03/05/2026
Pessemitteilung der AfD Stadtratsfraktion zur Haushaltsgenehmigung für 2026 durch die Kommunalaufsicht
Die AfD-Stadtratsfraktion Schmalkalden nimmt die rechtsaufsichtliche Genehmigung des Haushalts 2026 zur Kenntnis, stellt jedoch klar, dass diese Genehmigung keine Entwarnung bedeutet, sondern im Kern genau das bestätigt, was wir seit Monaten benennen.
Die Kommunalaufsicht formuliert ihre Einschätzung bewusst nüchtern und technisch, doch zwischen den Zeilen ist die Botschaft eindeutig, dieser Haushalt ist nur unter günstigen Annahmen tragfähig und steht damit auf einem unsicheren Fundament.
Bereits im Haushaltsverfahren 2025 wurde sichtbar, dass die Stadt ihre finanziellen Grundlagen nicht mehr aus eigener Kraft stabilisieren konnte. Die Kommunalaufsicht musste eingreifen und den Aufbau der Mindestrücklage durchsetzen.
Dieser einmalige Effekt bildet nun die Grundlage für die Genehmigung des Haushalts 2026.
Gleichzeitig wird genau diese Rücklage im selben Atemzug wieder nahezu vollständig aufgezehrt und auf das gesetzliche Minimum zurückgeführt.

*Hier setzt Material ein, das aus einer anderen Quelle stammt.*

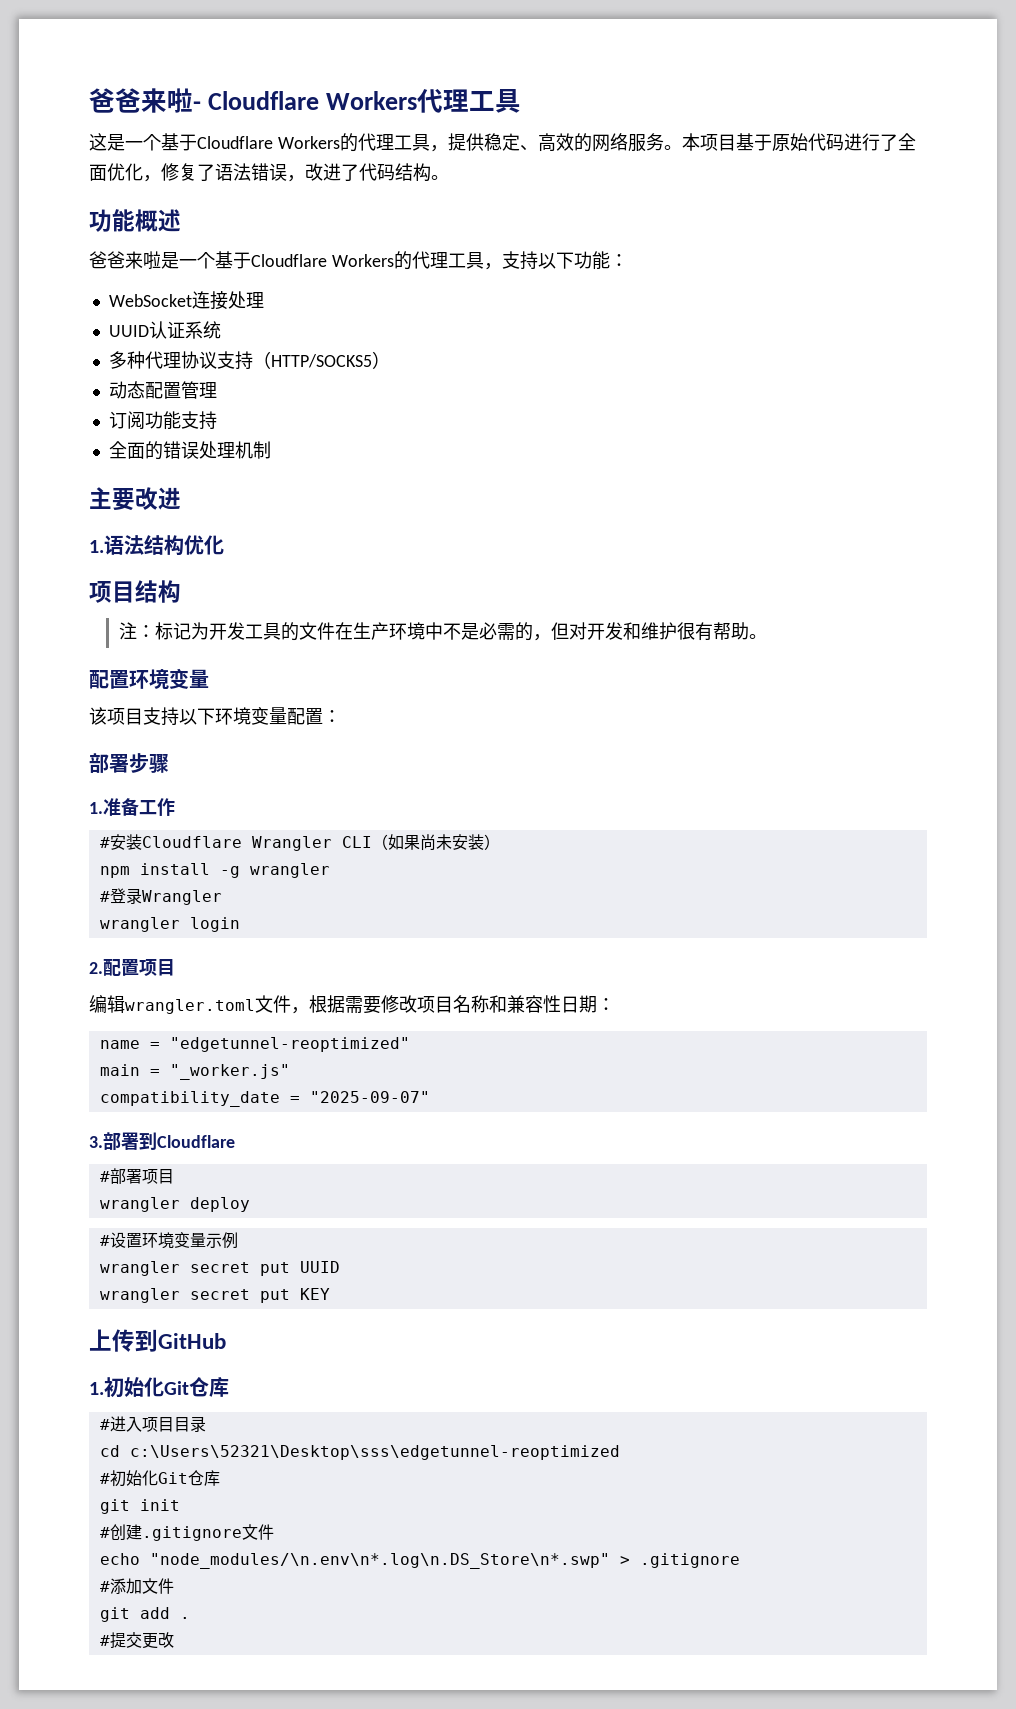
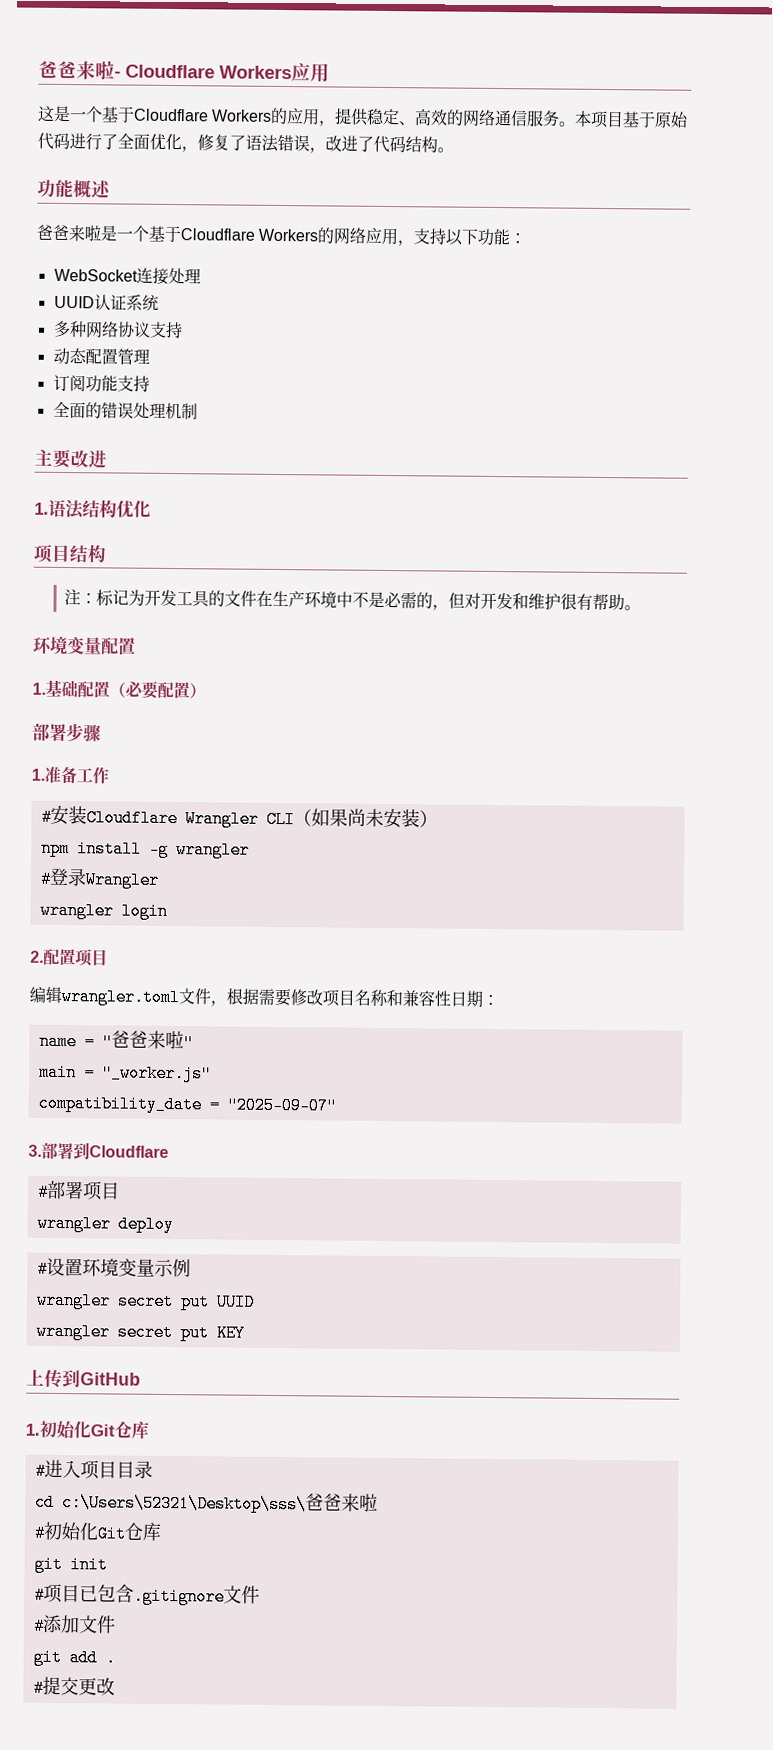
- 爸爸来啦- Cloudflare Workers代理工具
+ 爸爸来啦- Cloudflare Workers应用
- 这是一个基于Cloudflare Workers的代理工具，提供稳定、高效的网络服务。
+ 这是一个基于Cloudflare Workers的应用，提供稳定、高效的网络通信服务。
- 爸爸来啦是一个基于Cloudflare Workers的代理工具，支持以下功能：
+ 爸爸来啦是一个基于Cloudflare Workers的网络应用，支持以下功能：
- 多种代理协议支持（HTTP/SOCKS5）
+ 多种网络协议支持
- 配置环境变量
- 该项目支持以下环境变量配置：
+ 环境变量配置
+ 1.基础配置（必要配置）
- name = "edgetunnel-reoptimized"
+ name = "爸爸来啦"
- cd c:\Users\52321\Desktop\sss\edgetunnel-reoptimized
+ cd c:\Users\52321\Desktop\sss\爸爸来啦
- #创建.gitignore文件
+ #项目已包含.gitignore文件
- echo "node_modules/\n.env\n*.log\n.DS_Store\n*.swp" > .gitignore

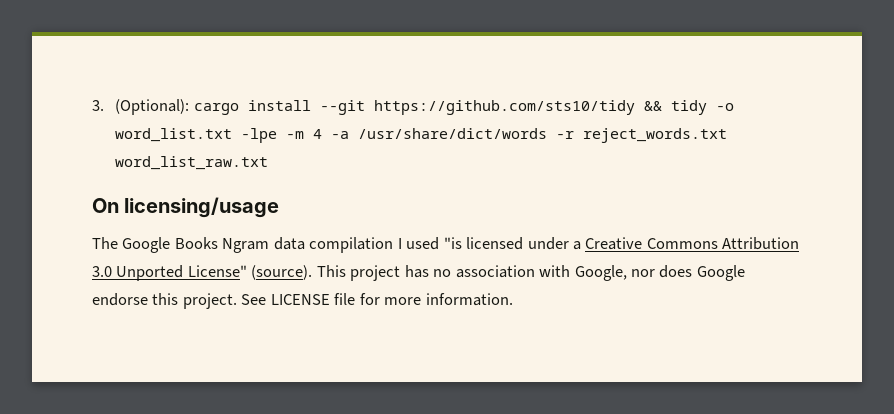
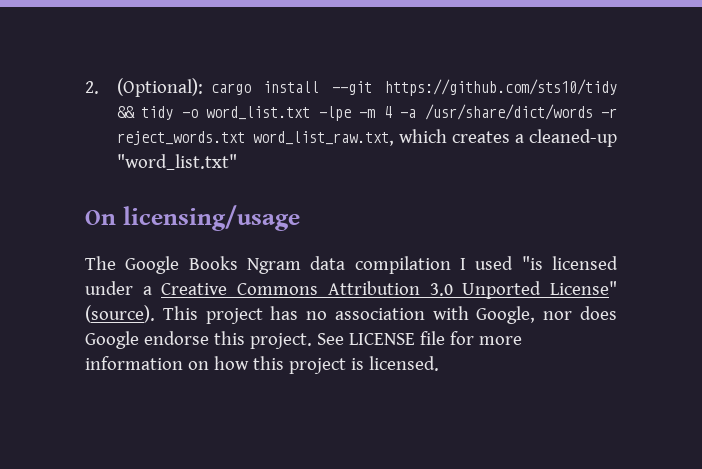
- 3. (Optional): cargo install --git https://github.com/sts10/tidy && tidy -o word_list.txt -lpe -m 4 -a /usr/share/dict/words -r reject_words.txt word_list_raw.txt
+ 2. (Optional): cargo install --git https://github.com/sts10/tidy && tidy -o word_list.txt -lpe -m 4 -a /usr/share/dict/words -r reject_words.txt word_list_raw.txt, which creates a cleaned-up "word_list.txt"
- See LICENSE file for more information.
+ See LICENSE file for more information on how this project is licensed.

Das ist keine nachhaltige Haushaltsführung, sondern das kurzfristige Verschieben struktureller Probleme in die Zukunft.
Auch die Einnahmeseite bleibt kritisch.
Schon im Vorjahr hat die Kommunalaufsicht deutlich darauf hingewiesen, dass Grundstücksverkäufe nur dann angesetzt werden dürfen, wenn sie im Haushaltsjahr tatsächlich kassenwirksam werden.
Dennoch stützt sich der Haushalt 2026 erneut in erheblichem Umfang auf genau diese unsicheren Einnahmen.
Dass die Kommunalaufsicht diese Ansätze akzeptiert, erfolgt ausdrücklich nur unter der Voraussetzung, dass sie plausibel dargestellt sind.
Das bedeutet im Klartext, brechen diese Einnahmen weg, gerät der gesamte Haushalt ins Wanken.
Besonders kritisch ist der Blick auf die Zukunft.
Mit Verpflichtungsermächtigungen von über 21 Millionen Euro werden heute Entscheidungen getroffen, die die Haushalte der kommenden Jahre massiv belasten werden.
Gleichzeitig weist die Kommunalaufsicht selbst darauf hin, dass daraus kein Anspruch auf spätere Kreditgenehmigungen entsteht. Die Risiken werden also bewusst in die Zukunft verschoben, ohne dass deren Finanzierung tatsächlich gesichert ist.
Hinzu kommt ein Problem, das sich nicht mehr wegdiskutieren lässt, die Liquidität der Stadt.
Während der Haushalt auf dem Papier ausgeglichen erscheint, zeigt die tatsächliche Zahlungsfähigkeit ein anderes Bild. Die Stadt ist dauerhaft auf den Kassenkredit angewiesen und hat diesen im Jahr 2025 über nahezu das gesamte Jahr hinweg in Anspruch genommen.
Das ist kein kurzfristiger Engpass, sondern ein strukturelles Signal dafür, dass die laufenden Einnahmen nicht ausreichen, um den Betrieb stabil zu finanzieren.
Ja, die Kommunalaufsicht hat den Haushalt 2026 genehmigt, aber sie hat ihn nicht für solide erklärt.
Sie beschreibt in ihrer fachlichen Bewertung genau die Risiken, die wir als AfD-Fraktion seit langem benennen.
Ein Haushalt, der nur funktioniert, wenn alle Annahmen eintreten, ist kein stabiler Haushalt, sondern ein Haushalt unter Vorbehalt.
Wir fordern deshalb immer wieder eine klare Kurskorrektur.
Die Stadt muss sich auf ihre Pflichtaufgaben konzentrieren, auf nicht gesicherte Großprojekte verzichten, Einnahmen realistisch ansetzen und ihre Liquidität nachhaltig stärken.
Schmalkalden braucht keinen Haushalt, der auf Hoffnung gebaut ist, sondern einen Haushalt, der auf tragfähigen Grundlagen steht.
Die Genehmigung dieses Haushalts ist kein Freibrief, sondern ein deutliches Warnsignal.
Wer dieses Signal ignoriert, setzt die finanzielle Zukunft unserer Stadt aufs Spiel.